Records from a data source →

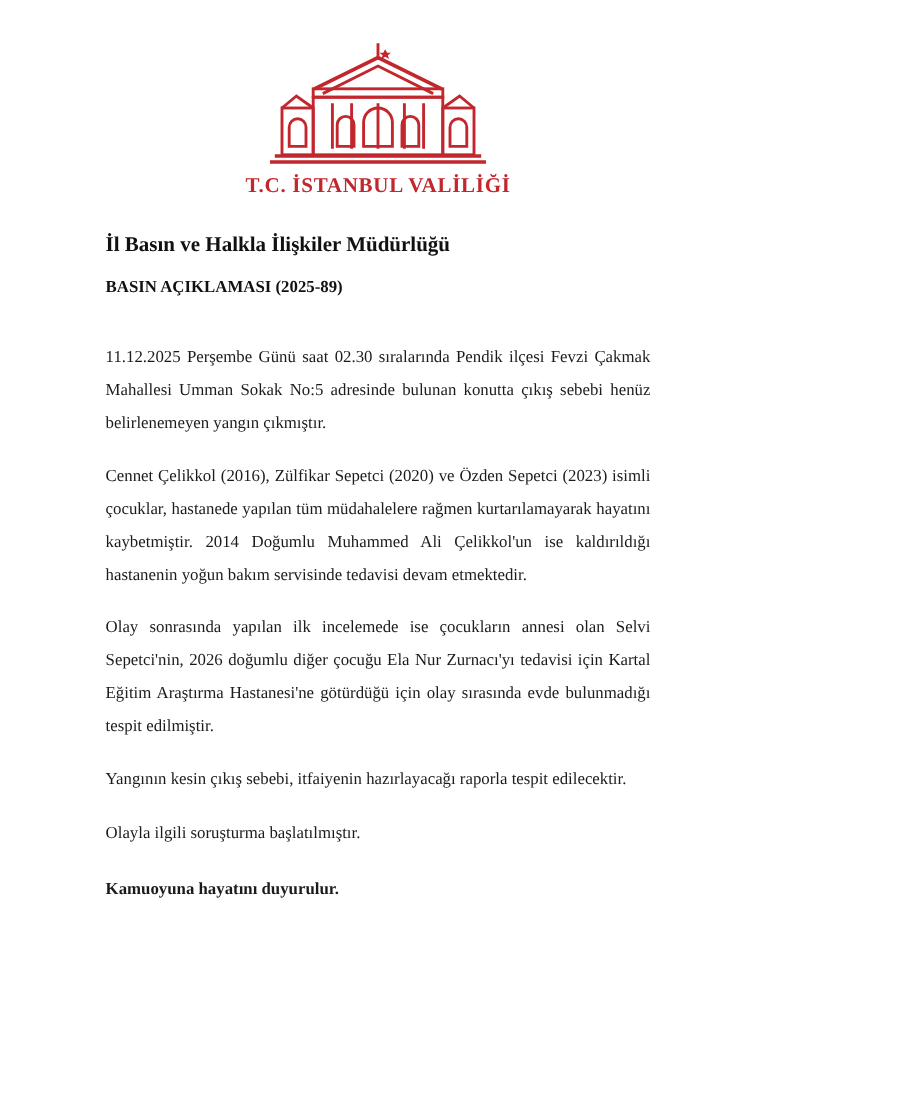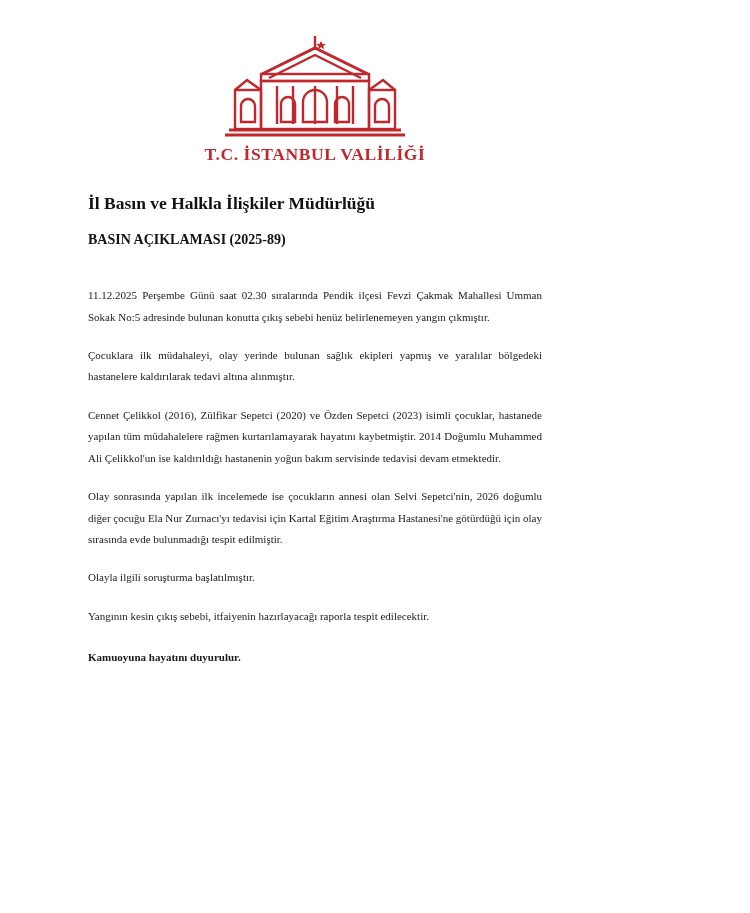--- a/index.html
+++ b/index.html
@@ -65,21 +65,21 @@
     margin-top: 14px;
     line-height: 1.4;
   }
 
   
   .body-block {
     margin-top: 36px;
   }
   .para {
     font-family: "Liberation Serif", serif;
-    font-size: 11px;
+    font-size: 14px;
     line-height: 1.95;
     text-align: justify;
     text-justify: inter-word;
     color: #1b1b1b;
     margin: 12px 0 17px 0;
   }
   .para.nojustify {
     text-align: left;
   }
   .para.bold {
@@ -137,21 +137,20 @@
     <div class="crest-text">T.C. İSTANBUL VALİLİĞİ</div>
   </div>
 
   <div class="heading-block">
     <div class="heading-1">İl Basın ve Halkla İlişkiler Müdürlüğü</div>
     <div class="heading-2">BASIN AÇIKLAMASI (2025-89)</div>
   </div>
 
   <div class="body-block">
     <p class="para">11.12.2025 Perşembe Günü saat 02.30 sıralarında Pendik ilçesi Fevzi Çakmak Mahallesi Umman Sokak No:5 adresinde bulunan konutta çıkış sebebi henüz belirlenemeyen yangın çıkmıştır.</p>
-    <p class="para">Çocuklara ilk müdahaleyi, olay yerinde bulunan sağlık ekipleri yapmış ve yaralılar bölgedeki hastanelere kaldırılarak tedavi altına alınmıştır.</p>
     <p class="para">Cennet Çelikkol (2016), Zülfikar Sepetci (2020) ve Özden Sepetci (2023) isimli çocuklar, hastanede yapılan tüm müdahalelere rağmen kurtarılamayarak hayatını kaybetmiştir. 2014 Doğumlu Muhammed Ali Çelikkol'un ise kaldırıldığı hastanenin yoğun bakım servisinde tedavisi devam etmektedir.</p>
     <p class="para">Olay sonrasında yapılan ilk incelemede ise çocukların annesi olan Selvi Sepetci'nin, 2026 doğumlu diğer çocuğu Ela Nur Zurnacı'yı tedavisi için Kartal Eğitim Araştırma Hastanesi'ne götürdüğü için olay sırasında evde bulunmadığı tespit edilmiştir.</p>
+    <p class="para nojustify">Yangının kesin çıkış sebebi, itfaiyenin hazırlayacağı raporla tespit edilecektir.</p>
     <p class="para nojustify">Olayla ilgili soruşturma başlatılmıştır.</p>
-    <p class="para nojustify">Yangının kesin çıkış sebebi, itfaiyenin hazırlayacağı raporla tespit edilecektir.</p>
     <p class="para nojustify bold">Kamuoyuna hayatını duyurulur.</p>
   </div>
 
 </div>
 
 </body></html>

AIM OF THE TASK → Write out exactly the opening lines of the data, stopping after the line that holds "text-align: justify;". Exclude pictures.

REPLY →
--- a/index.html
+++ b/index.html
@@ -65,21 +65,21 @@
     margin-top: 14px;
     line-height: 1.4;
   }
 
   
   .body-block {
     margin-top: 36px;
   }
   .para {
     font-family: "Liberation Serif", serif;
-    font-size: 11px;
+    font-size: 14px;
     line-height: 1.95;
     text-align: justify;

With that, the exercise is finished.